En finir avec le CDI, tel est l’objectif du patronat français depuis le projet de « refondation sociale » porté par le baron Seillière, alors président du Medef, au début des années 2000...
L’argument, jamais démontré, selon lequel faciliter la rupture des contrats de travail faciliterait les embauches, revient à la mode. Derrière ce prétexte, le patronat veut surtout s’affranchir des coûts et procédure liés à l’ajustement des effectifs. Macron est bien déterminé à franchir un cap en ce sens par ses ordonnances, d’une part en facilitant encore le recours aux contrats précaires « classiques », d’autre part en en créant un nouveau.
Intérim et CDD à perpétuité !
Le code du travail encadre le recours aux contrats de travail à durée déterminée et aux contrats de travail temporaires (intérim), en posant comme principe que ces contrats ne peuvent être utilisés pour pourvoir un emploi lié à l’activité normale et permanente de l’entreprise et doivent être conclus uniquement pour l’un des motifs prévus par la loi. De plus, il encadre la durée de ces contrats et la possibilité de les renouveler, en fonction du motif pour lequel ils ont été conclus. En tous cas, ça, c’est la théorie, mais de nombreuses brèches existent : il est courant que des travailleurEs restent plusieurs années en CDD par le jeu des différents motifs de recours, notamment le remplacement de salariéEs absents.

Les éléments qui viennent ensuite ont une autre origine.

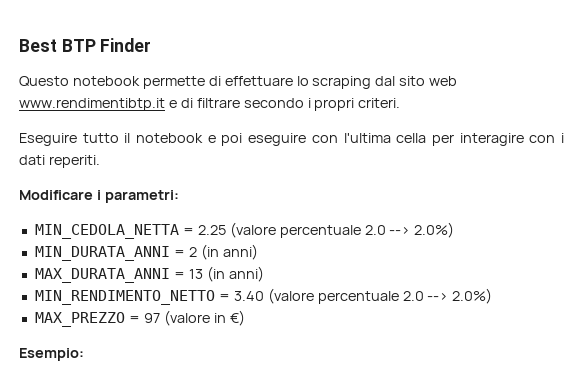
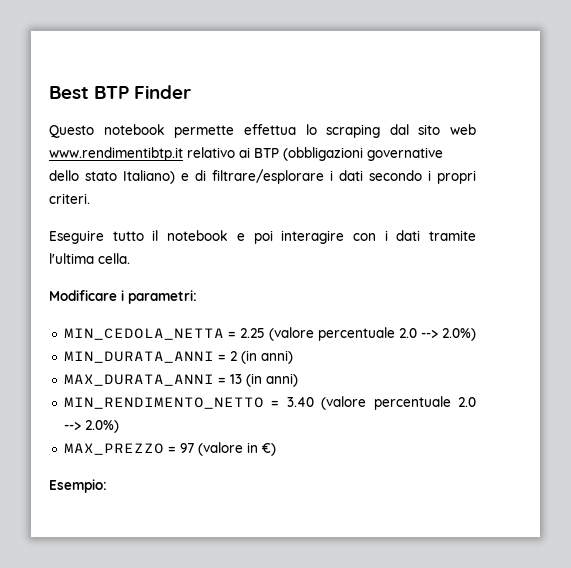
- Questo notebook permette di effettuare lo scraping dal sito web www.rendimentibtp.it e di filtrare secondo i propri criteri.
+ Questo notebook permette effettua lo scraping dal sito web www.rendimentibtp.it relativo ai BTP (obbligazioni governative dello stato Italiano) e di filtrare/esplorare i dati secondo i propri criteri.
- Eseguire tutto il notebook e poi eseguire con l'ultima cella per interagire con i dati reperiti.
+ Eseguire tutto il notebook e poi interagire con i dati tramite l'ultima cella.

Ça n’est visiblement pas suffisant pour le patronat qui, après avoir obtenu la possibilité de renouveler deux fois un CDD avec la loi Rebsamen, veut fixer les conditions de recours aux contrats précaires au niveau de chaque entreprise. L’article 3 de l’avant-projet de loi d’habilitation prévoit ainsi « la faculté d’adapter par convention ou accord collectif de branche les dispositions, en matière de travail à durée déterminée et de travail temporaire, relatives aux motifs de recours à ces contrats, à leur durée et à leur succession sur un même poste ou avec le même salarié ». Par le biais de la « négociation », ou d’un référendum organisé par le patron, une entreprise pourrait donc décider que les CDD sont renouvelables 4 ou 5 fois, ont une durée maximale de 36 mois plutôt que de 18, voire même inventer des motifs de recours. Il y a donc fort à parier que les limites qui encadrent encore les contrats précaires voleront en éclats si ces dispositions sont adoptées.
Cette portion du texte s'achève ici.